▶ [Task objective]:
Wherever the string "order" appears in the records, return the line that holds it.

▶ [Record excerpts]:
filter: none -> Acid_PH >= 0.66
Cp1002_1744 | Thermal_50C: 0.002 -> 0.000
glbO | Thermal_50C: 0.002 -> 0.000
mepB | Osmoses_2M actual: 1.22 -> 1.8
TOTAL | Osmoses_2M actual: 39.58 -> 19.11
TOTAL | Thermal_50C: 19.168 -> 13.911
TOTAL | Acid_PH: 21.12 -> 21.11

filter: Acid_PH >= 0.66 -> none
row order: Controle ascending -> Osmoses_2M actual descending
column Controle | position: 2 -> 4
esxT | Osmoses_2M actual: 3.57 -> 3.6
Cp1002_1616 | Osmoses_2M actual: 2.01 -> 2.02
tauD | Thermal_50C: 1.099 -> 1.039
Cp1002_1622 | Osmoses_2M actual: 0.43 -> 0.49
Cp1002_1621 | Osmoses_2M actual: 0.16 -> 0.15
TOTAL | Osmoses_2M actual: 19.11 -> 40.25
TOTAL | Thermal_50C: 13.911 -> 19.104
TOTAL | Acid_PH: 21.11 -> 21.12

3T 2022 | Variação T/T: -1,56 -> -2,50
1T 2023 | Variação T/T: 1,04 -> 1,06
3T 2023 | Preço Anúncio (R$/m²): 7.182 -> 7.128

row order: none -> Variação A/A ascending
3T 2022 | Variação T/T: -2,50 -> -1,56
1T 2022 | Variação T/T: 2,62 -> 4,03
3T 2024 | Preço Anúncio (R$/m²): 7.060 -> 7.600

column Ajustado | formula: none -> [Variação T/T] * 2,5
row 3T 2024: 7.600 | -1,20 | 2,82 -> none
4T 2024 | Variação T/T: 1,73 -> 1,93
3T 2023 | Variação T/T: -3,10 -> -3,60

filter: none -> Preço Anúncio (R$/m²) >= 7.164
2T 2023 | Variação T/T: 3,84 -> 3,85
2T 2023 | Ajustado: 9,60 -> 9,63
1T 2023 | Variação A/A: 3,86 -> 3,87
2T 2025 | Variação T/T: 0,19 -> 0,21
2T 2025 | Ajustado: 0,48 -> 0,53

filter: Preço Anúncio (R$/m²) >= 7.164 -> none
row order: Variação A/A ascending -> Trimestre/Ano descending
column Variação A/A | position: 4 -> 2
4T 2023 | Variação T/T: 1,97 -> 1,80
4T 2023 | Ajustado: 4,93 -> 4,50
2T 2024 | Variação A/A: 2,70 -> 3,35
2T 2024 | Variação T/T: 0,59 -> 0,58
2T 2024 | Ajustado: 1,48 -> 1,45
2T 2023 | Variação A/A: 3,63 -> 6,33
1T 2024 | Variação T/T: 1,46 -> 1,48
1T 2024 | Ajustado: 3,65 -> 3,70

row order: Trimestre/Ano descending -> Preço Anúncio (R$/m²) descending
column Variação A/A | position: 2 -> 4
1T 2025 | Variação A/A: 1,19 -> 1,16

▶ [Solution to the problem]:
row order: Controle ascending -> Osmoses_2M actual descending
row order: none -> Variação A/A ascending
row order: Variação A/A ascending -> Trimestre/Ano descending
row order: Trimestre/Ano descending -> Preço Anúncio (R$/m²) descending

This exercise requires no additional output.